# WORK TASK
Number of lines below with "今天是农历五月初四": work it out and reply with that number only.
*** GIVEN INFORMATION ***
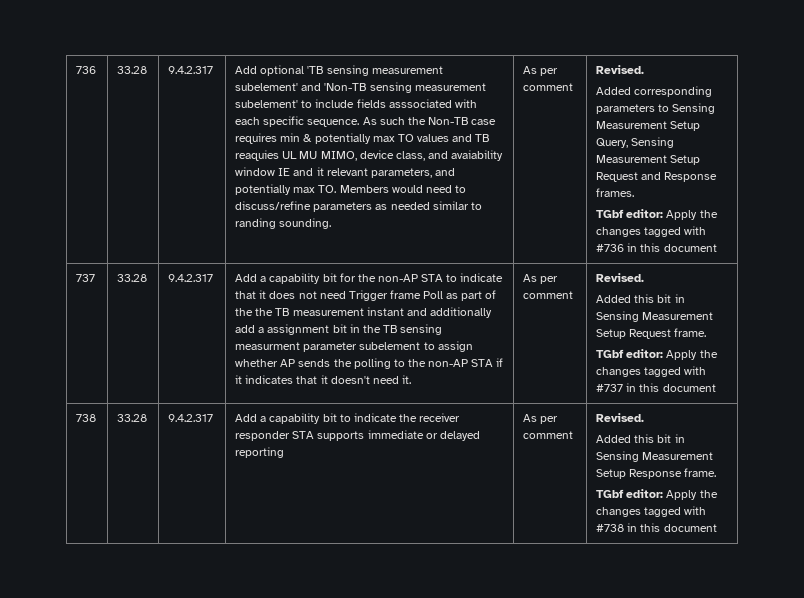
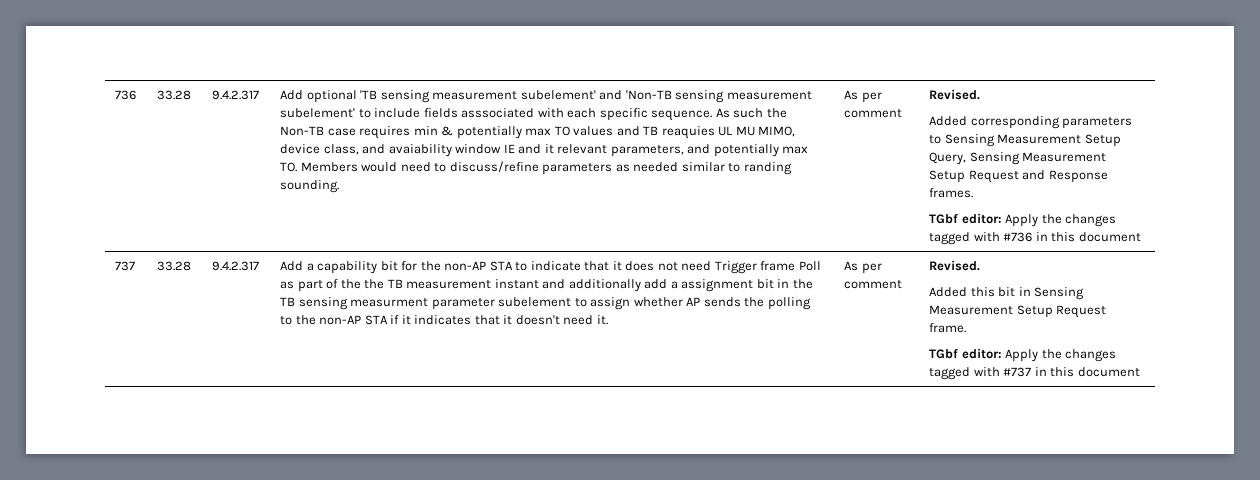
- 738 | 33.28 | 9.4.2.317 | Add a capability bit to indicate the receiver responder STA supports immediate or delayed reporting | As per comment | Revised.
- Added this bit in Sensing Measurement Setup Response frame.
- TGbf editor: Apply the changes tagged with #738 in this document

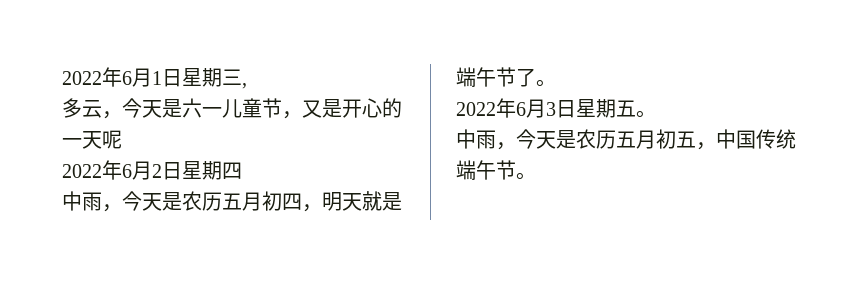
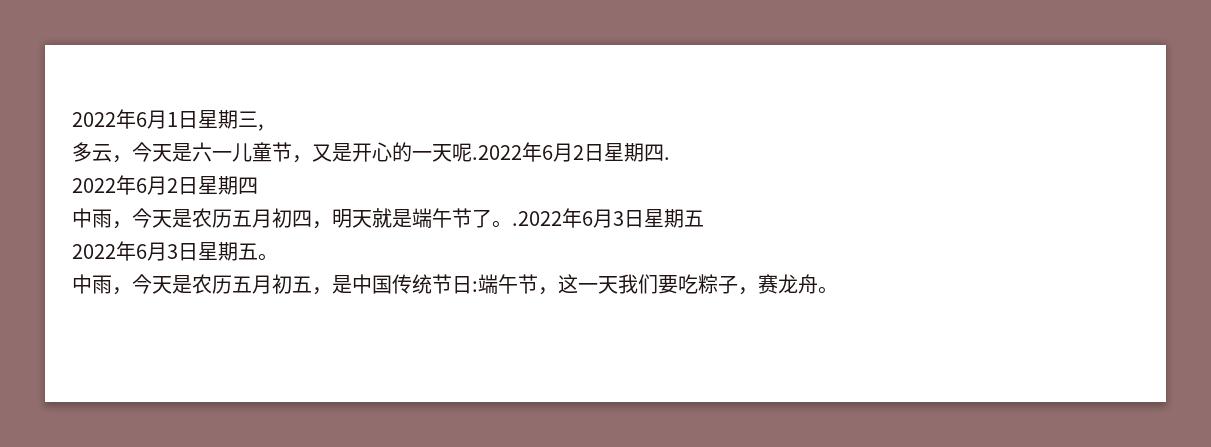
- 多云，今天是六一儿童节，又是开心的一天呢
+ 多云，今天是六一儿童节，又是开心的一天呢.2022年6月2日星期四.
- 中雨，今天是农历五月初四，明天就是端午节了。
+ 中雨，今天是农历五月初四，明天就是端午节了。.2022年6月3日星期五
- 中雨，今天是农历五月初五，中国传统端午节。
+ 中雨，今天是农历五月初五，是中国传统节日:端午节，这一天我们要吃粽子，赛龙舟。

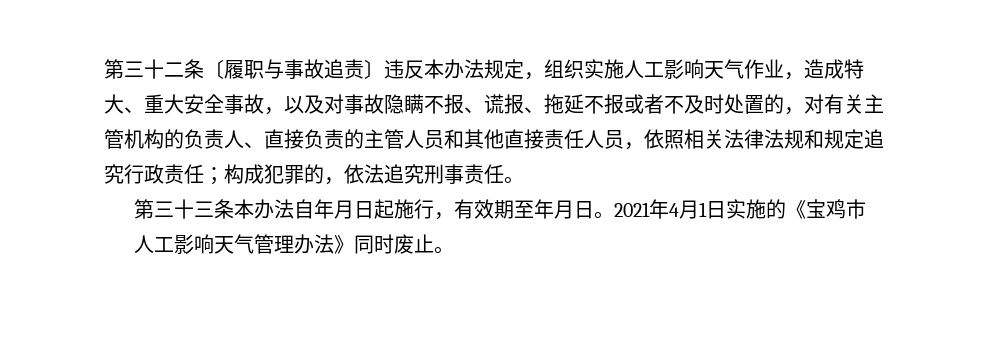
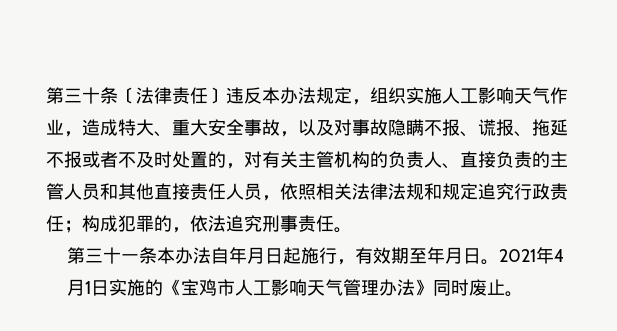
- 第三十二条〔履职与事故追责〕违反本办法规定，组织实施人工影响天气作业，造成特大、重大安全事故，以及对事故隐瞒不报、谎报、拖延不报或者不及时处置的，对有关主管机构的负责人、直接负责的主管人员和其他直接责任人员，依照相关法律法规和规定追究行政责任；
+ 第三十条〔法律责任〕违反本办法规定，组织实施人工影响天气作业，造成特大、重大安全事故，以及对事故隐瞒不报、谎报、拖延不报或者不及时处置的，对有关主管机构的负责人、直接负责的主管人员和其他直接责任人员，依照相关法律法规和规定追究行政责任；
- 第三十三条本办法自年月日起施行，有效期至年月日。
+ 第三十一条本办法自年月日起施行，有效期至年月日。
***
# EXPECTED OUTPUT
2